§ **Description of the task**
Pick out each line below containing "attention".
* * * *
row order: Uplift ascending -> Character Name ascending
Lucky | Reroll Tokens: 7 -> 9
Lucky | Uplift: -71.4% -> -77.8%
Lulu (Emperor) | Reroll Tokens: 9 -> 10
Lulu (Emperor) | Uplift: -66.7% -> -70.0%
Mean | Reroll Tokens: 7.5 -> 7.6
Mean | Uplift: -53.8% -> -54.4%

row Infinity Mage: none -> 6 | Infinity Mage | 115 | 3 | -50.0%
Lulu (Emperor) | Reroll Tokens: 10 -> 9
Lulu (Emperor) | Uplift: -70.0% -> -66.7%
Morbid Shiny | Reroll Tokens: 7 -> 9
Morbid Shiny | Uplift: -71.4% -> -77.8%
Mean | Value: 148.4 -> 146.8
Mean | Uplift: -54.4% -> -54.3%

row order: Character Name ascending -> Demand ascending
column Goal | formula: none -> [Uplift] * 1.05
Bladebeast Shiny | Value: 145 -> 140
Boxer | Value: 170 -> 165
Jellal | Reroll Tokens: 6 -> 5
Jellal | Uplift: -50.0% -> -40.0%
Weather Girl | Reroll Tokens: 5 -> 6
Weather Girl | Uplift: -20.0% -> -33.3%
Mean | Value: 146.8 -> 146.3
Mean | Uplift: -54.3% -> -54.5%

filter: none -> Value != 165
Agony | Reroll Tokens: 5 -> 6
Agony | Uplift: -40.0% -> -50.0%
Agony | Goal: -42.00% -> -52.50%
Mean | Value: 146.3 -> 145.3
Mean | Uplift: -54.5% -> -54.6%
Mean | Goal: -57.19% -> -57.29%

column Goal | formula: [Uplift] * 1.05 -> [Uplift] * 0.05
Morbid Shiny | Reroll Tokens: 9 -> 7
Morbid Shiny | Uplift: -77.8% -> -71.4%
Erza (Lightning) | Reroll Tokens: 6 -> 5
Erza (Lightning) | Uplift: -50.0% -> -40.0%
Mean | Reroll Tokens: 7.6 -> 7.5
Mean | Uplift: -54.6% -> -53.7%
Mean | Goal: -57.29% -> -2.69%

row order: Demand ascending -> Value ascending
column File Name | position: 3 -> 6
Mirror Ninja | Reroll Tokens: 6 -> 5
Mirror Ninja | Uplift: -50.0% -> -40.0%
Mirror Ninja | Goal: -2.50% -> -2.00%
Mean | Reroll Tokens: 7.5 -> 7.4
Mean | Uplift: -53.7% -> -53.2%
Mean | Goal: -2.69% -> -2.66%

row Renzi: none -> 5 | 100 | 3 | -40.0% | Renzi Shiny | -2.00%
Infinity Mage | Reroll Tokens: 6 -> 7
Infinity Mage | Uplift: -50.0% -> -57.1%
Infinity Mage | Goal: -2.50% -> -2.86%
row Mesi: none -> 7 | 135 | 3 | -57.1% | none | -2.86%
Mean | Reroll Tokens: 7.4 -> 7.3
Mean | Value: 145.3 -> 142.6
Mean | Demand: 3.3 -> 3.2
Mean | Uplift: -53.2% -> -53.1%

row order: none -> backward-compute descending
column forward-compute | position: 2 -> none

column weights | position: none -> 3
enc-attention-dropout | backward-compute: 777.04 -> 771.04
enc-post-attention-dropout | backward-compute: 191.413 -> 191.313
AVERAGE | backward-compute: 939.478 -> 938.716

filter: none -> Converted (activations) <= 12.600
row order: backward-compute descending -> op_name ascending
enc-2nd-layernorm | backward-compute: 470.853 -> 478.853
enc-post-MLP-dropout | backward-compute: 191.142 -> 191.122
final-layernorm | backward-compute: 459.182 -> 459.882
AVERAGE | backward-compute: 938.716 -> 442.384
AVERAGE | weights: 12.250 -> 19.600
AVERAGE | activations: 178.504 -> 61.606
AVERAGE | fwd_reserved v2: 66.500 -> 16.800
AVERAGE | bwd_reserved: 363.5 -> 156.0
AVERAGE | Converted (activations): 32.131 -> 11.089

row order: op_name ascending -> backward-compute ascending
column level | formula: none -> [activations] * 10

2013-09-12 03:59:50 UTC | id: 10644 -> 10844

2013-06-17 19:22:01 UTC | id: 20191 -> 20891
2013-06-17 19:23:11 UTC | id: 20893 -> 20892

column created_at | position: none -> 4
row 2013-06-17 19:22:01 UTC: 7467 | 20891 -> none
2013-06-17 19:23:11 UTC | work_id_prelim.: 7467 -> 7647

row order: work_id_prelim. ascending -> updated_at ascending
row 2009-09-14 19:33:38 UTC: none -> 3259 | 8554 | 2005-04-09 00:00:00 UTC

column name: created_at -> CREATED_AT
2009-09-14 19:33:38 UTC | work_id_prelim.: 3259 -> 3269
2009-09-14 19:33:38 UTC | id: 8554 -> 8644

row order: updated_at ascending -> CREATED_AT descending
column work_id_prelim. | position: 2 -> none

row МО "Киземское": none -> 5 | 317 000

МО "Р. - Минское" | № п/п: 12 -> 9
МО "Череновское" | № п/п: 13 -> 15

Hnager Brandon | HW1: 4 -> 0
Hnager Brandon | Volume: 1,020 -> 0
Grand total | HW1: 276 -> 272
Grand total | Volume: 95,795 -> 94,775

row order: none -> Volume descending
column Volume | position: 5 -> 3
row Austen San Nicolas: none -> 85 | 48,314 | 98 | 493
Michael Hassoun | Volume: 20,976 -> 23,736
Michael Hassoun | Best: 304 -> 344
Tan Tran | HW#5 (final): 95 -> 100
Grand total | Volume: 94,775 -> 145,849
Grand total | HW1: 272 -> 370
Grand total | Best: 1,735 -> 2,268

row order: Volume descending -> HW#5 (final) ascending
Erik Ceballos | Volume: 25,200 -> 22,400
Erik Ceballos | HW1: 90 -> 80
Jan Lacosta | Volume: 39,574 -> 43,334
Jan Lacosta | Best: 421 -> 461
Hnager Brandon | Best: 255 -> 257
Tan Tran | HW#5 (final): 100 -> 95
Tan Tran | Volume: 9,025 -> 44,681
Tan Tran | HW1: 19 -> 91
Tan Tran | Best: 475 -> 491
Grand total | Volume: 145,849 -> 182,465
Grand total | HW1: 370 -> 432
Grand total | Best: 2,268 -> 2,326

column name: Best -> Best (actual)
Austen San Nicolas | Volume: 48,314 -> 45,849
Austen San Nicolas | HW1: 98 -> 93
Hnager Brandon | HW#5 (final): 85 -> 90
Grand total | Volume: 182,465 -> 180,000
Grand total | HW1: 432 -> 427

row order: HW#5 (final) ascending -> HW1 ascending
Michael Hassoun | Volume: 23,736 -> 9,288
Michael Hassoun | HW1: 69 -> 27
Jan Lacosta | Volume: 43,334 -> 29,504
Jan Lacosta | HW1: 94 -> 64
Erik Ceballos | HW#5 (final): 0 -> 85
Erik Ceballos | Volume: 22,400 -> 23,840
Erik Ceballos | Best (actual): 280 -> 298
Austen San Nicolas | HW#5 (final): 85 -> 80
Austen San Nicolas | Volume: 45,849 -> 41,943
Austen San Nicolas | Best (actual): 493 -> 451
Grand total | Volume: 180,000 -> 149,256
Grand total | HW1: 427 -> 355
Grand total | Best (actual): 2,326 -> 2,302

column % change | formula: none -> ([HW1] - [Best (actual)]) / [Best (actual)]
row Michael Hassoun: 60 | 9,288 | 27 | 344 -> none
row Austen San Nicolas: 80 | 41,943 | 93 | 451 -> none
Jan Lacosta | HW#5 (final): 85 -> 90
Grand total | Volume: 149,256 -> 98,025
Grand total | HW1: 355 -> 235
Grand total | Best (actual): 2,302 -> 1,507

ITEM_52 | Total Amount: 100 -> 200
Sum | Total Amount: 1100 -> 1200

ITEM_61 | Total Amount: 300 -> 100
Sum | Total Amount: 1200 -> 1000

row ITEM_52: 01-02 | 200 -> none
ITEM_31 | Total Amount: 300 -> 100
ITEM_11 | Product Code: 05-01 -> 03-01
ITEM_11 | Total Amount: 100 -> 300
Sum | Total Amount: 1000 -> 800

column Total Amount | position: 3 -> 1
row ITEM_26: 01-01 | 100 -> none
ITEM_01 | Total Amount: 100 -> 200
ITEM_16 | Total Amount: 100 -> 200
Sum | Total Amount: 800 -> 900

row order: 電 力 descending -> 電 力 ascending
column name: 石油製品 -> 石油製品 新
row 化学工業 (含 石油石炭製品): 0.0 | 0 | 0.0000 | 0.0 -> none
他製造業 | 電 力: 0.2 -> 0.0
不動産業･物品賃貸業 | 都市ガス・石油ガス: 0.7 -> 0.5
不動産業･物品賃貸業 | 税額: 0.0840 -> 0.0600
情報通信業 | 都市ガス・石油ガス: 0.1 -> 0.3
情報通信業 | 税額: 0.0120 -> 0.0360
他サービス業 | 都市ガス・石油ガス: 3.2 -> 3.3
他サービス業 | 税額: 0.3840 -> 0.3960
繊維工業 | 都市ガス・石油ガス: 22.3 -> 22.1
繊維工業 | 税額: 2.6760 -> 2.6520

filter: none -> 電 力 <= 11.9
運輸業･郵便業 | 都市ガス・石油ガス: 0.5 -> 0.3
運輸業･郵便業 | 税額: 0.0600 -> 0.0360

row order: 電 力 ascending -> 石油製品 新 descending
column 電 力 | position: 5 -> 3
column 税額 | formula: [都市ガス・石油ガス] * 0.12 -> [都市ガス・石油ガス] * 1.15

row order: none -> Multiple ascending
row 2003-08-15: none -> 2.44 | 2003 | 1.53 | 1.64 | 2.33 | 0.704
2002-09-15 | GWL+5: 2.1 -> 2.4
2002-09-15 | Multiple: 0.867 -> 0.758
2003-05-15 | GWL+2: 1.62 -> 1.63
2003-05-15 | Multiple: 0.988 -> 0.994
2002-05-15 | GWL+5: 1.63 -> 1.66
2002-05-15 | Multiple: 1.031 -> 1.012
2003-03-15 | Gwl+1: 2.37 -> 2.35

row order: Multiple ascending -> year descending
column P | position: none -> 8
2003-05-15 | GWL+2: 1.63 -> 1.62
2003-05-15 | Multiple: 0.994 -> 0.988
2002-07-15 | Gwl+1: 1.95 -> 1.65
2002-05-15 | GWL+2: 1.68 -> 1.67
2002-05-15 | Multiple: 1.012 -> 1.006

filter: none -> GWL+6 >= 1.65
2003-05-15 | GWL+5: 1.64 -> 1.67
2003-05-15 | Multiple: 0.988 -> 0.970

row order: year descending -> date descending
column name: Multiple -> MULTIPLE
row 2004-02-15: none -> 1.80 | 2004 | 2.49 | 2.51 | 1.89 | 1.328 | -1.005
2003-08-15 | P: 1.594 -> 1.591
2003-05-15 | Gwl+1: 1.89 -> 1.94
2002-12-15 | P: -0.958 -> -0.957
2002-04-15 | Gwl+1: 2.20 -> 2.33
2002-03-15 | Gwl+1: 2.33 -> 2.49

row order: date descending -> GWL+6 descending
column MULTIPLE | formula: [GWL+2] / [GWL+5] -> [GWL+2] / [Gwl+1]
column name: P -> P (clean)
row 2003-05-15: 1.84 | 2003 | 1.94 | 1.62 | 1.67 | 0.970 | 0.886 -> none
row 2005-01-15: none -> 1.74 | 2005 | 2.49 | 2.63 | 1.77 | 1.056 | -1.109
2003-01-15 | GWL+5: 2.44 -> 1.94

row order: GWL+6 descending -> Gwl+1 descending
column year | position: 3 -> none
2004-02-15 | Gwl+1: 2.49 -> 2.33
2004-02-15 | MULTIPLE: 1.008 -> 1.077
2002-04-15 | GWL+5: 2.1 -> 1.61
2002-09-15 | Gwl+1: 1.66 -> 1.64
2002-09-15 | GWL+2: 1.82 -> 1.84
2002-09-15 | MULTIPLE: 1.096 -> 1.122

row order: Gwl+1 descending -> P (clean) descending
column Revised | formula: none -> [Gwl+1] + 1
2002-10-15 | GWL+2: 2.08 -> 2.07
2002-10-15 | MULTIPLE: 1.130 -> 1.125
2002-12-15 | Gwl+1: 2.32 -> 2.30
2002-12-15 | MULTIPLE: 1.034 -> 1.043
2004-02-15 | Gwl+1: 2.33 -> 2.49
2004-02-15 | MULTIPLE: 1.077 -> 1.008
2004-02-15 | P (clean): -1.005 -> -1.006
* * * *
§ **Exercise output**
enc-attention-dropout | backward-compute: 777.04 -> 771.04
enc-post-attention-dropout | backward-compute: 191.413 -> 191.313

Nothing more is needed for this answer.